Dos escenas, dos, me vienen a la mente. Quizá alguna aludida en entradas de este blog, pero, bueno, las cuento ambas otra vez.
El veneno, la conciencia de veneno en estado puro, de vicio, la tengo desde que leí El extraño caso del Señor Valdemar de Edgar Allan Poe aquel curso en los jesuitas, el último, creo, que pasaba entre aquellas paredes y frontones. Aquella especie de cadáver viviente, de muerto levitante, tan muerto como oscuramente vivo (hablo de memoria, no he vuelto a leer el cuento desde entonces), la corrupción fosfórica, aquello sí que debía de ser magníficamente inadecuado para mi edad y por eso mismo materia digna de comunicación inmediata, noticia fresca palpitante que debía trasladar...¿a quién? Pensé en mi compañero de clase, uno de los pocos que compartía conmigo algún que otro rato del recreo (He de confesar que yo no era muy popular por allí, no participaba de los rituales del fútbol ni jugaba al tenis en los lugares adecuados; en fin, un desclasado). Sólo quedaba Santi como oyente (algunos pedantes de Radio Nacional le dicen a eso «escuchante» no sé por qué). Sólo Santi ponía la oreja los recreos cuando le resumía o le retransmitía las páginas subrepticiamente leídas la noche anterior del tomo de las Completas de Poe en Aguilar. Decoraba la retransmisión con detalles de mi cosecha para ocupar el recreo entero en el asunto. ¿Le interesaba a Santi el serial? Parecería que sí; recuerdo que por lo menos me escuchaba aunque, naturalmente, no le estuviera contando ningún cuento: aquello era una noticia, noticia de verdad.

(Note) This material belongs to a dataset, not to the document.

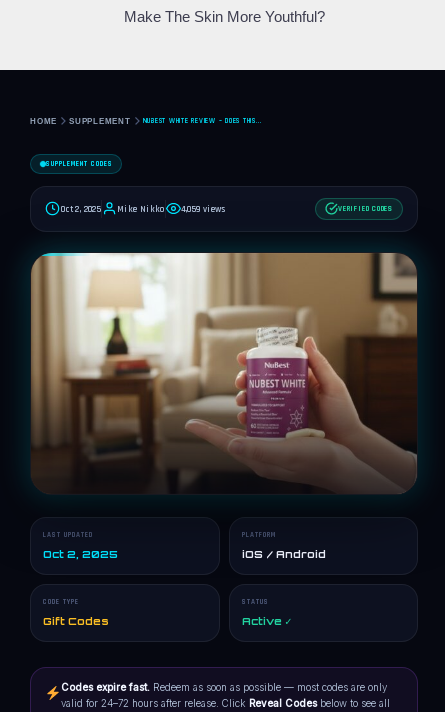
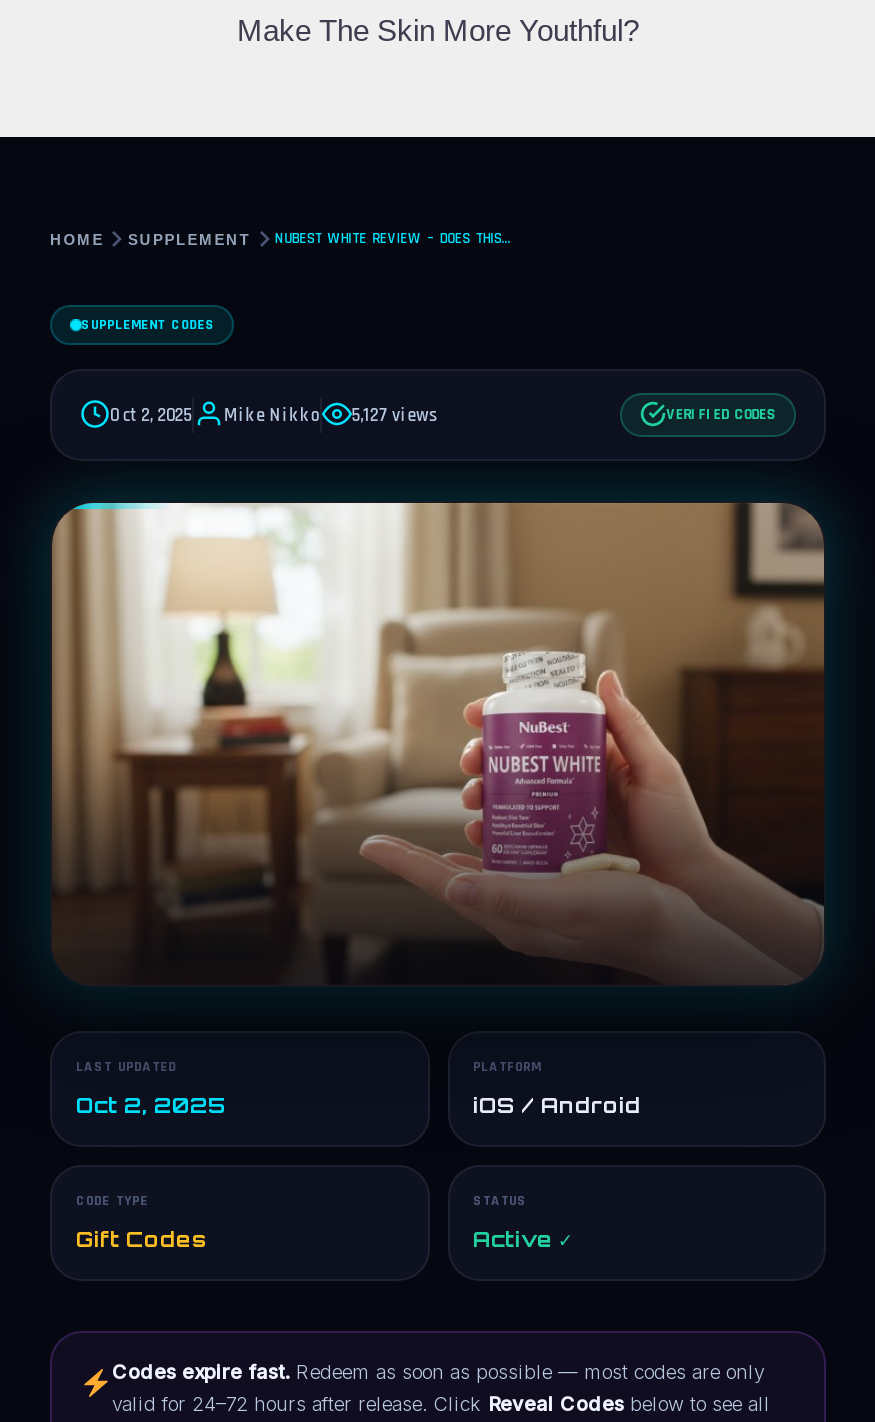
[60,203,226,215] Oct 2, 2025 Mike Nikko 4,059 views -> [110,402,438,426] Oct 2, 2025 Mike Nikko 5,127 views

El segundo veneno no fue compartido. Fue una parte del íntimo ritual de la iniciación erótica. En mi caso, la lectura dio el juego esencial. Jugó la parte contratante, la desencadenante...La curiosidad me acercó una tarde aquellos tomos rojos de la mejicana Ahrmex, es decir, la filial en México de la editorial barcelonesa AHR que reeditaba, supongo, la versión española de Vicente Blasco Ibáñez sobre la traducción francesa de Mardrus de las Mil y una noches. Hasta entonces mis propensiones a intensificar la imaginería erótica femenina se habían concentrado en algunos libros de arte de los que mi abuelo anticuario coleccionaba. Solía transformar aquellos grandes cuadros de los museos europeos en variantes interminables y monótonas del martirio de San Sebastián cuando predominaban en primer plano las más túrgidas vírgenes griegas de Rubens, Tiépolo y otros maestros: una lluvia de flechas sádicas realzaba sus encantos. Pero al entrar en la versión mardrusiana la cosa cambió, y cambió el género. El Zapatero remendón, Karalmazán y Budur, algunos de los episodios de los capitanes (cito de memoria) significaron, en contraste con mis costumbres coetáneas, fuego explícito, la realidad. Quiero decir, pornografía. Pero yo por entonces desconocía la palabra.
Ahora, vuelto en mí del lapsus, pienso en las lecturas adolescentes, en ese placer de la lectura (y en cómo podría interpretar yo mismo esa expresión tan socorrida), en los vicios de lector, en niños, inocentes y didascálicos de 12 años, como muchos de mis alumnos, que han adquirido esa temprana conciencia de que se debe leer lo que se debe leer, que sólo se debe leer lo que es «apropiado para su edad»; pienso también en sus pedagógicas madres y padres, que, solícitos y ansiosos de acertar, visitarán librerías, tras de asesorarse convenientemente en revistas de iniciación a la lectura, de acuerdo con todas las recomendaciones y con todo lo reecomendable. Y harán lo que es debido.